There is a fine tradition of writing by American fire lookouts, and in my own book I've tried to honor the inspiration they provided me without getting too bogged down in literary criticism. Philip Whalen, Gary Snyder, Jack Kerouac, Norman Maclean, Edward Abbey: all wrote memorably about being lookouts, but work in this vein pretty much petered out in the 1970s.
When there were thousands of us every summer, as was once true, the chances were better that a decent writer could be found somewhere in the bunch. Now there are only a few hundred, mostly with the Forest Service, but some as well in the Park Service and Bureau of Land Management, pretty much all of us in the West and Alaska. One very good book by a lookout was published in the 1990s by Don Scheese, it's called Mountains of Memory but I regret to report that it wasn't widely reviewed. So it's not like we've been a continuing presence in the popular imagination.

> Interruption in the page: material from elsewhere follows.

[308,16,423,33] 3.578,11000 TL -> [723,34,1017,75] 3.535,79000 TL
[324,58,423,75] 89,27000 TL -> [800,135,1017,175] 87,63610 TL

Plus, let's be honest, it isn't easy to write a compelling book about a job in which you sit and stare at mountains all day.
The best of what I've read on the subject of lookoutry tends to be aphoristic. This may explain why Gary Snyder's poems and journals are my favorite writing about the job, though they're scattered across his books, and you have to dig to find them. One of these, "Poem Left in Sourdough Mountain Lookout," written in the 1950s, ends on this great line:
& when, pray tell, shall lookouts die?
Not yet, my man. Not yet.
Jack Kerouac is the most famous lookout of all in Fire Season I write about the thrill of spending time with his lookout journal at the New York Public Library but he only worked one season, 63 days in total, and the experience of intense solitude almost drove him insane. In The Dharma Bums and particularly Desolation Angels, the lookout material is pretty much all about his interior dramas. I've often wondered what he would have made of the experience if he'd stuck with it a few more summers.

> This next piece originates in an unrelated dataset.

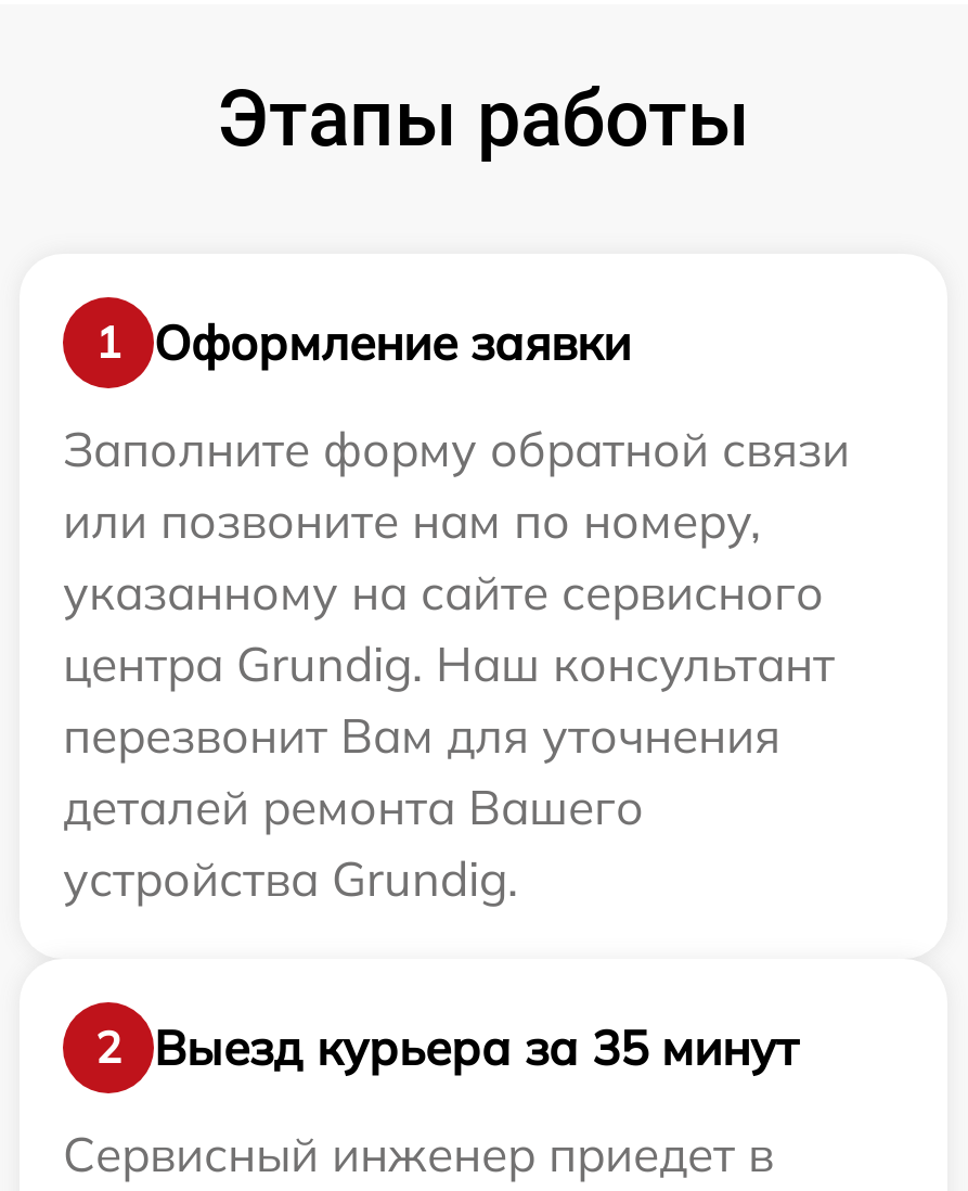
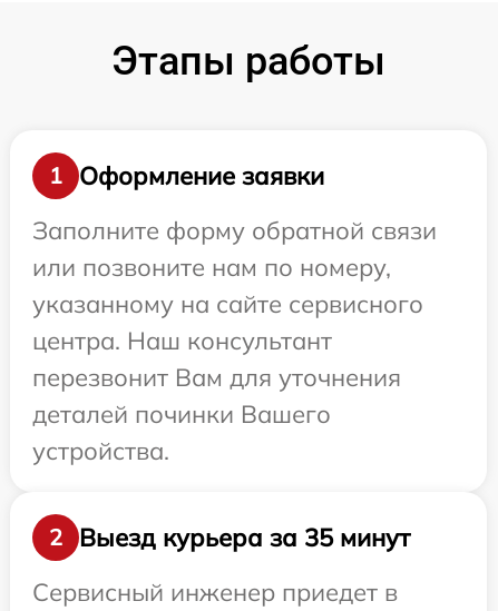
[63,633,835,694] центра Grundig. Наш консультант -> [32,325,332,356] центра. Наш консультант
[63,777,644,909] деталей ремонта Вашего | устройства Grundig. -> [32,398,331,466] деталей починки Вашего | устройства.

Norman Maclean's novella "USFS 1919: The Ranger, the Cook, and a Hole in the Sky," the last story in A River Runs through It, has some surpassingly beautiful passages about being a lookout around the time of World War I. The main character lives in a tent and climbs a tree to look for smoke along the Idaho-Montana border. At one point Maclean writes: "It doesn't take much in the way of body and mind to be a lookout. It's mostly soul." Ultimately, though, the novella becomes a picaresque tale about a group of woodsmen planning to con a card game back in town when fire season ends.

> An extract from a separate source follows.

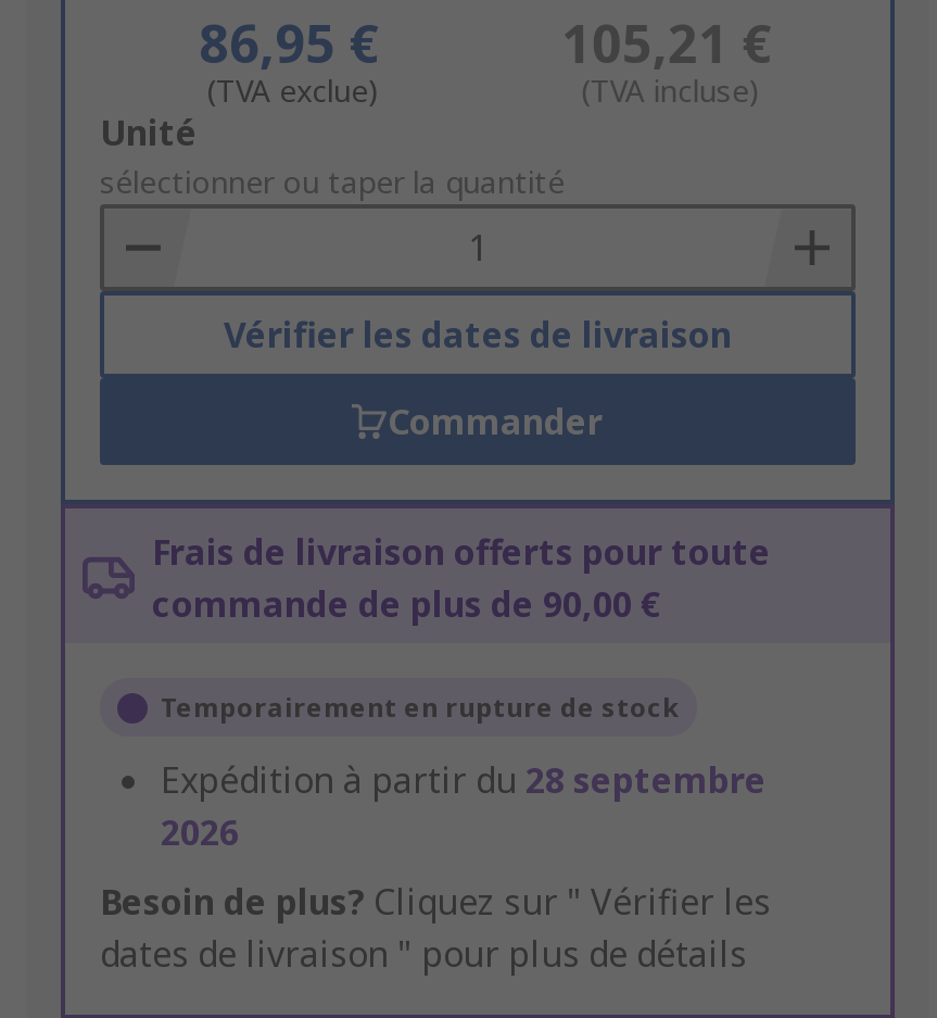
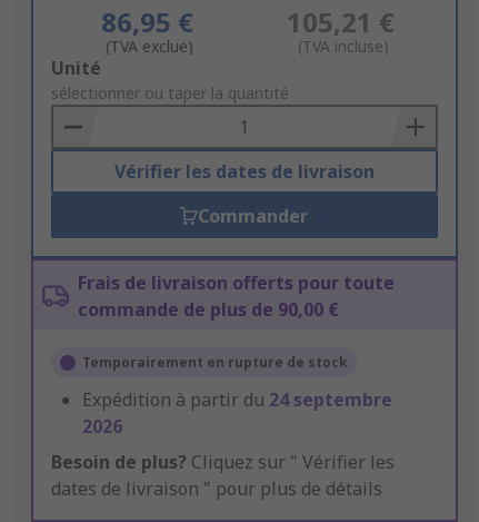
[161,757,767,805] Expédition à partir du 28 septembre -> [82,388,392,412] Expédition à partir du 24 septembre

Edward Abbey wrote a couple of lookout essays I really like. You can find them in his books Abbey's Road and The Journey Home. The second of these, Fire Lookout: Numa Ridge, includes these great lines: "The technical aspects of a lookout's job can be mastered by any literate anthropoid with an IQ of not less than 70 in about two hours. It's the attitude that's difficult: Unless you have an indolent, melancholy nature, as I do, you will not be happy as an official United States government fire lookout." Abbey's attempt to make fiction of his lookout experiences resulted in the novel Black Sun which, I regret to say, I find a saccharine and sentimental story of lost love, although Abbey often claimed it was the book of his that he loved best.
The finest lookout book ever written, in my contrarian opinion, is Abbey's classic, Desert Solitaire. I say contrarian because the book isn't about being a lookout at all. It's about his time as a park ranger in Utah's Arches National Monument (now Arches National Park). But it captures the joys and sorrows, the moods and textures of life in what's left of our wilderness in a way almost no other book does, and my hunch and it's only a hunch is that he would not have written so beautifully about that world without the experience of his many seasons as a fire lookout, which is just another way of saying a careful student of wild country.